Pennsylvania has two programs that will spend a combined $470 million in 2023-2024 to provide taxpayer-funded vouchers to private and religious schools: the Educational Improvement Tax Credit (EITC) and the Opportunity Scholarship Tax Credit (OSTC) programs.  

Since their inception in 2001, the EITC and OSTC programs have provided more than $2.6 billion in taxpayer-funded support for private school vouchers. Yet Pennsylvanians know virtually nothing about who has benefitted from these programs or how this funding has been spent.

We are very excited about House Bill 2063, which was recently introduced by State Representative Joe Ciresi. This legislation aims to take a first and very important step toward creating some transparency and basic accountability for these tax credit voucher programs.

In a nutshell, House Bill 2063 proposes to lower the family income limit for eligible students, require that this limit be enforced, and require reporting and public disclosure of information that will allow for a meaningful evaluation of program effectiveness and an understanding of whether or not scholarships are actually going to those students who need them the most.

It is long past time for the legislature to enact reforms that will create very basic accountability and transparency for nearly half a billion tax dollars spent on school vouchers annually.  

State law requires extensive reporting and accountability for public schools that receive tax dollars. It is a reasonable expectation that state lawmakers would also require private schools that receive tax dollars to provide basic information that will ensure that a meaningful evaluation of the programs is possible.

We most strongly urge advocates to ask your state representatives to co-sponsor HB 2063and to support the legislation this session. You can call your state representative’s office and leave a message with their staffer.

Or click HERE to send a quick email.

The 2022 Independent Fiscal Office report on the EITC/OSTC voucher programs states on p. 32 (emphasis mine),

“Due to the statutory limits on data that may be collected related to the ETC, the IFO is unable to determine if the tax credit substantially enhances educational opportunities available to all Pennsylvania students. Subsidized tuition clearly increases opportunities that may not otherwise be available to certain students, but it is not possible to comment on whether state funds have been used effectively due to lack of general and specific outcome data. If the tax credit will be re-evaluated in the future, additional data are needed to reliably assess program efficiency and effectiveness.”

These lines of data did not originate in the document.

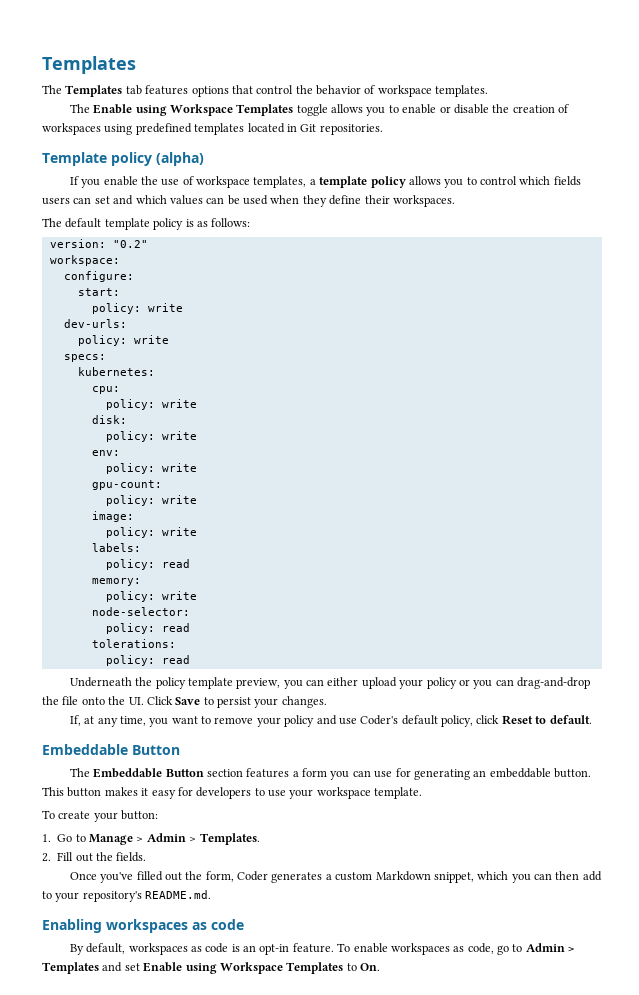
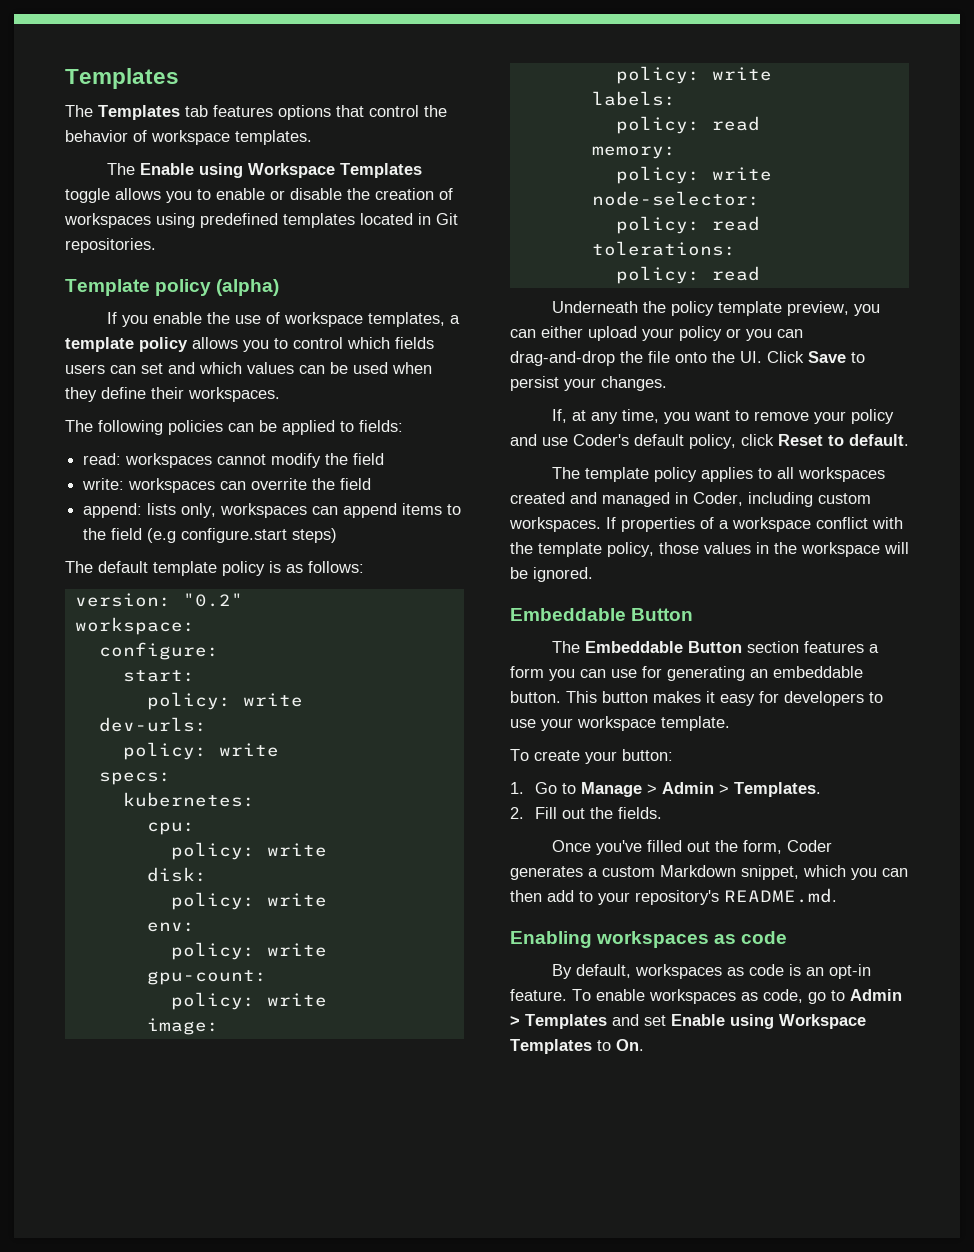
(455, 201) none -> [65,420,403,435] [83,453,385,468] [82,478,372,493] [83,503,462,518] [83,528,338,543] // The following policies can be applied to fields: // read: workspaces cannot modify the field // write: workspaces can overrite the field // append: lists only, workspaces can append items to the field (e.g configure.start steps)
(592, 719) none -> [552,467,886,482] [510,492,871,507] [509,517,903,532] [510,542,909,557] [510,567,593,582] // The template policy applies to all workspaces created and managed in Coder, including custom workspaces. If properties of a workspace conflict with the template policy, those values in the workspace will be ignored.

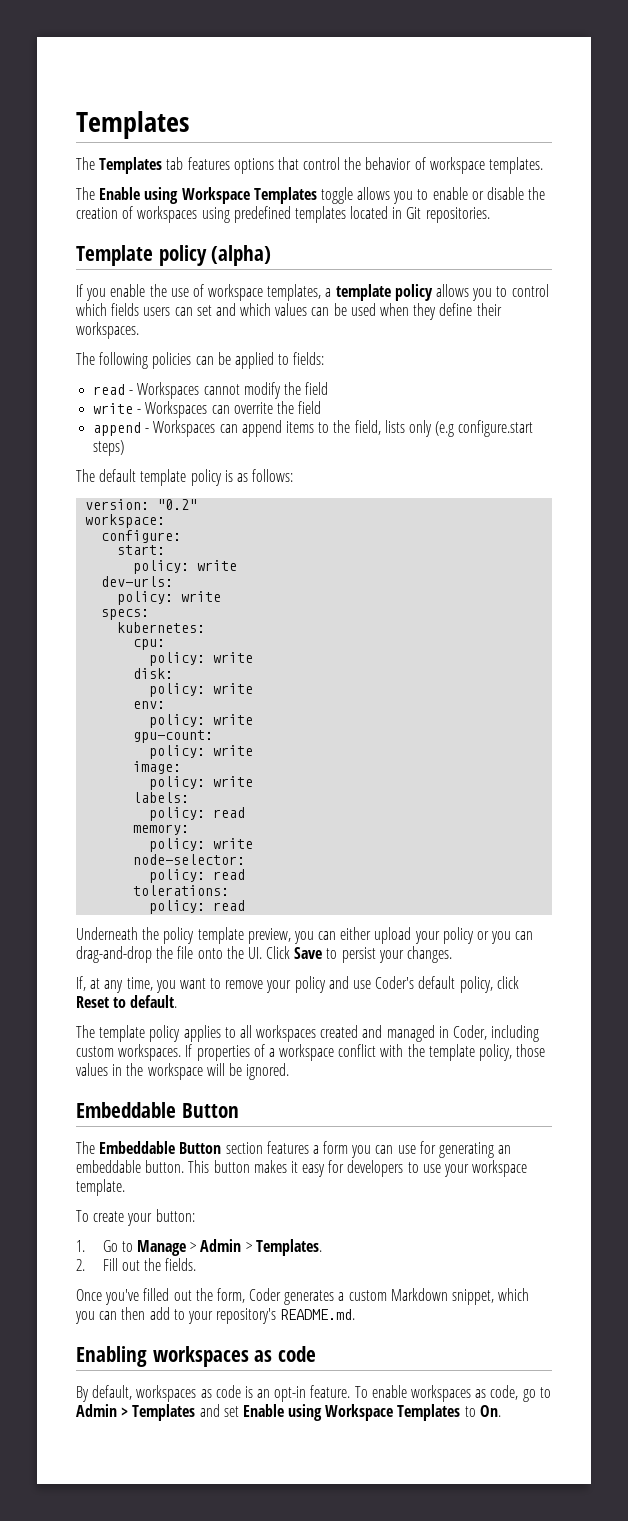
[83,453,213,468] read: workspaces -> [93,382,200,399] read - Workspaces
[82,478,216,493] write: workspaces -> [93,401,208,418] write - Workspaces
[83,503,308,518] append: lists only, workspaces -> [93,420,216,437] append - Workspaces
[111,528,143,540] field -> [354,420,432,437] field, lists only

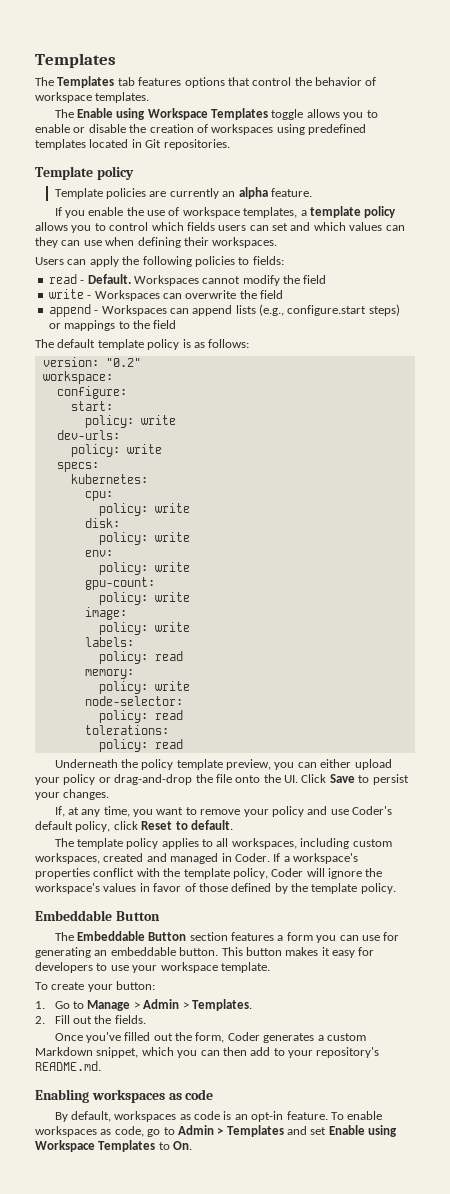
[211,245,272,266] (alpha) -> [54,187,312,199] // Template policies are currently an alpha feature.
[333,303,502,320] [76,322,139,339] [76,352,274,369] be used when they define their workspaces. // The following policies can be applied -> [35,237,278,248] [35,256,235,267] they can use when defining their workspaces. // Users can apply the following policies
(134, 392) none -> [87,274,131,284] Default.
[233,402,273,414] overrite -> [185,290,237,299] overwrite
[285,420,534,437] [93,440,125,456] items to the field, lists only (e.g configure.start steps) -> [235,304,400,316] [48,320,177,331] lists (e.g., configure.start steps) or mappings to the field
[491,931,534,944] you can -> (111, 780) none
[256,1025,540,1042] [76,1044,335,1061] workspaces created and managed in Coder, including custom workspaces. If properties of a workspace -> [231,838,392,849] [35,853,358,864] [35,868,90,879] workspaces, including custom workspaces, created and managed in Coder. If a workspace's properties
[516,1044,546,1057] [76,1063,290,1080] those values in the workspace will be ignored. -> [271,868,383,879] [35,883,396,894] Coder will ignore the workspace's values in favor of those defined by the template policy.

Click HERE to send a quick email asking your state representative to cosponsor HB 2063.


To learn more about why proposals for NEW AND ADDITIONAL school vouchers are a terrible idea, join a webinar we will be holding on either Tuesday, March 19 or Thursday, Marck 21. You can pick the date that works best for you–and bring a friend or two!

Click HERE to register for the webinar.

Thank you for your consideration of this important issue and for your support of public education.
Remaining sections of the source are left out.